Più ancora, ammirevoli sono i dialoghi, animati e nutriti da grida e da pianti, che si mescolano nel gesto e nelle tonalità del narratore, dialoghi che non finiscono, che sembrano girare in cerchi concentrici, con le ripetizioni… Dialoghi ritmici. Perché il ritmo domina e anima tutti le arti nere africane: anche il racconto, la fiaba sono ritmici. 

In tempi antichi, è vero, la prosa differiva dalla poesia. Il racconto era ritmico. dl un ritmo solamente un po’ più libero di quello del poema. Era richiamato con un tono monotono, su una nota un po’ più alta rispetto a quella della conversazione. Ritmo dei dialoghi, di cui abbiamo parlato prima, ritmi delle opere-racconti o fiabe, divise in scene, che richiamano il ritorno periodico di un canto-poesia. 

Mentre in Europa il ritmo è basato sulle ripetizioni e i parallelismi - cioè provoca un rallentamento e un movimento statico -, in Africa Nera ripetizioni e parallelismi  provocano una  progressione drammatica. Tenendo in considerazione che non si tratta qui di una semplice ripetizione.

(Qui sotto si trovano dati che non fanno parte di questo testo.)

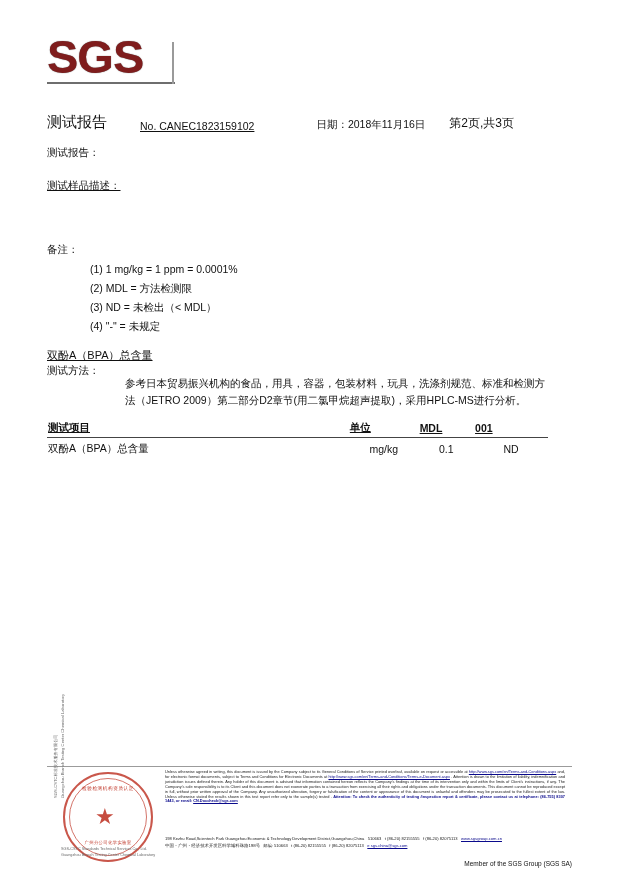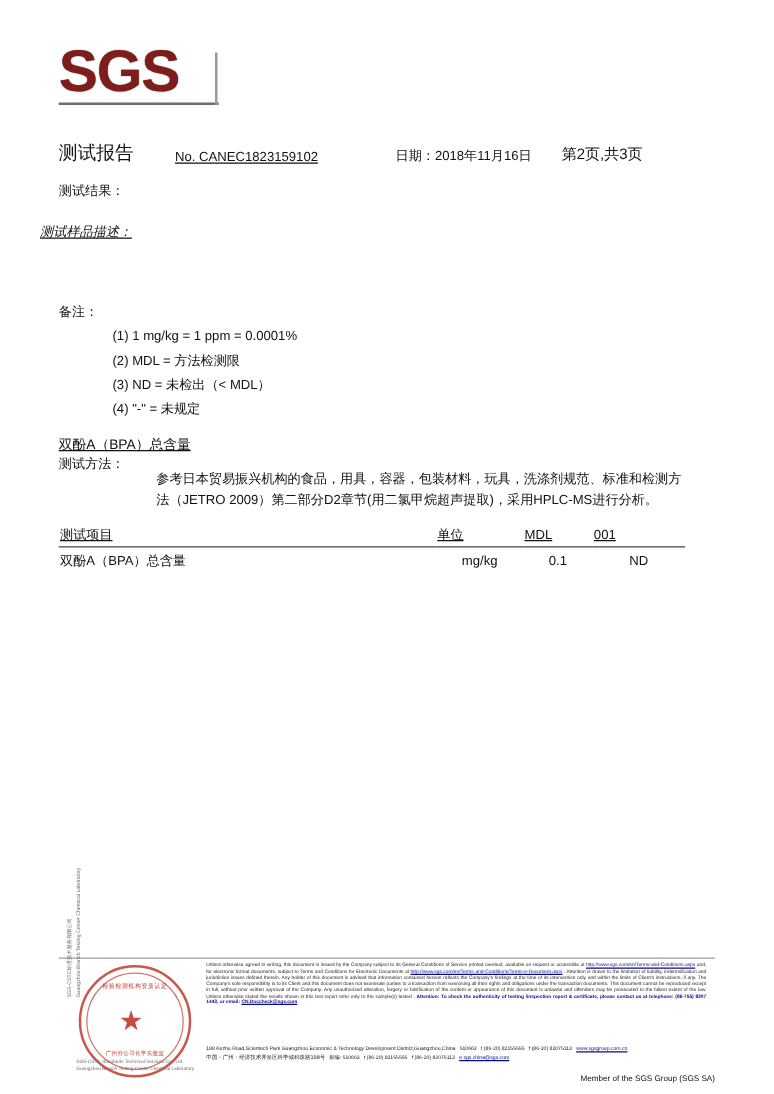"测试结果：" div.line { text: 结果 -> 报告 }
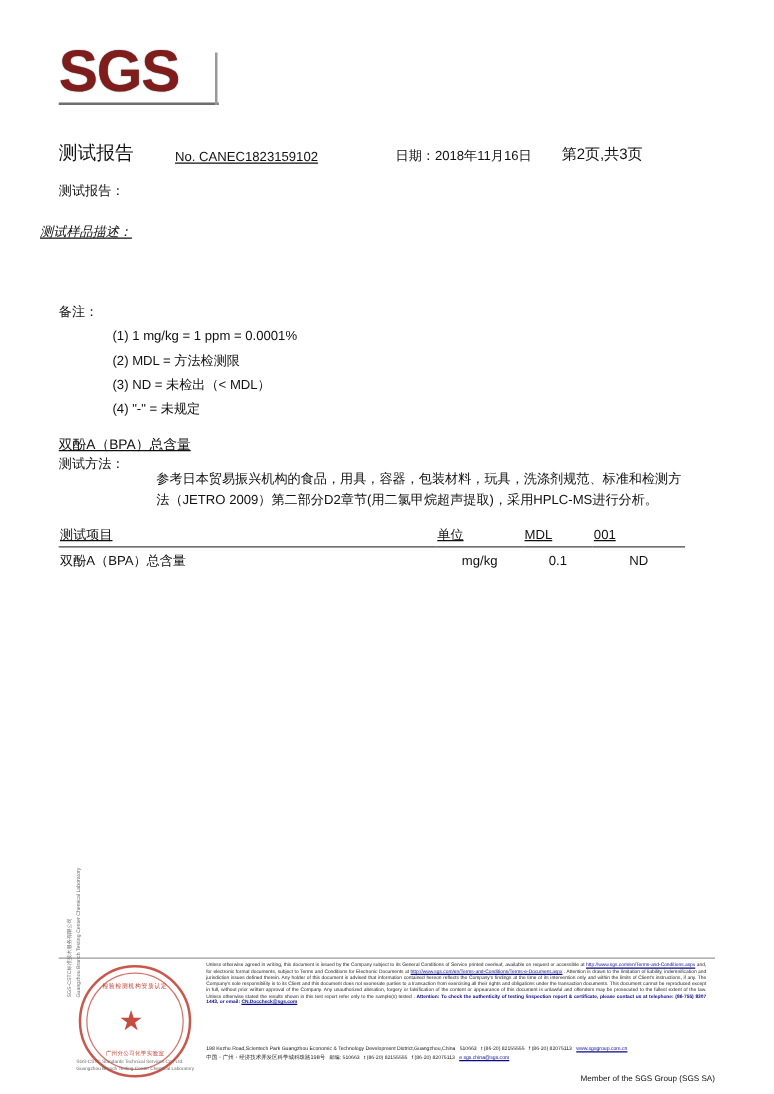"测试样品描述：" .sample-desc-label { font-style: italic -> none; left: 32px -> 47px }
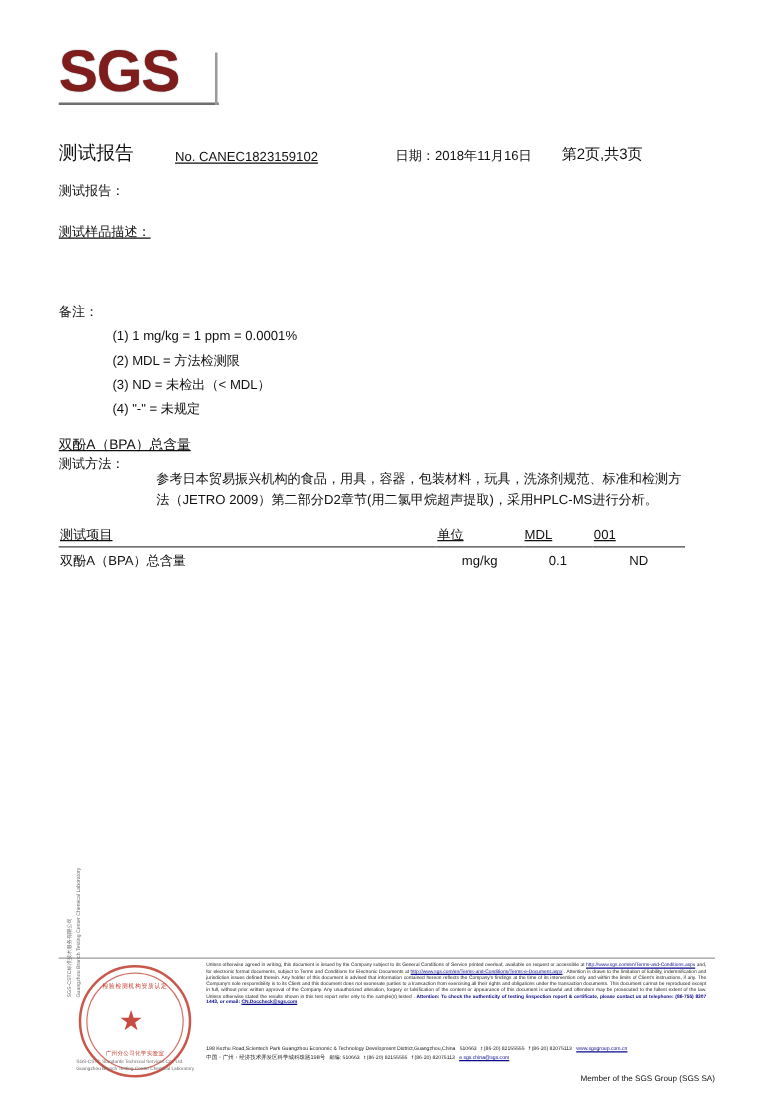"测试项目" .res-table thead th { font-weight: normal -> bold }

Spesso in Africa Nera, così come le cose sono a volte positive a volte negative, il ritmo provoca anche effetti comici, e ciò dipende del contesto; tale è l’arte di un narratore nero africano come discepolo della tradizione africana al servizio della cultura in genere… dalla realtà coloniale a quella del futuro: il bianco colonizzatore, il nero schiavo, la libertà, le guerre, la scuola, l’ambulanza, la macchina, il totem, il missionario, la modernità, il libanese, l’usura, la corruzione…

Non esistono confini in Africa Nera, neppure tra la vita e la morte. Il reale non acquista il suo spessore, non diventa verità che rompe angoli rigidi, allargandosi fino alle dimensioni del surreale. Ciò significa che il surrealismo nero-africano è un naturalismo cosmologico; per i neri africani i viventi, gli esistenti sono al centro del mondo: ciò implica il singolo posto che occupa la persona umana, non i singoli esseri. L’uomo vive perché dotato della libertà; è capace di rafforzare la propria  forza vitale o tramite la negligenza di sforzarla, ma può farlo solo facendo agire le altre forze o lasciando che esse agiscano su di lui.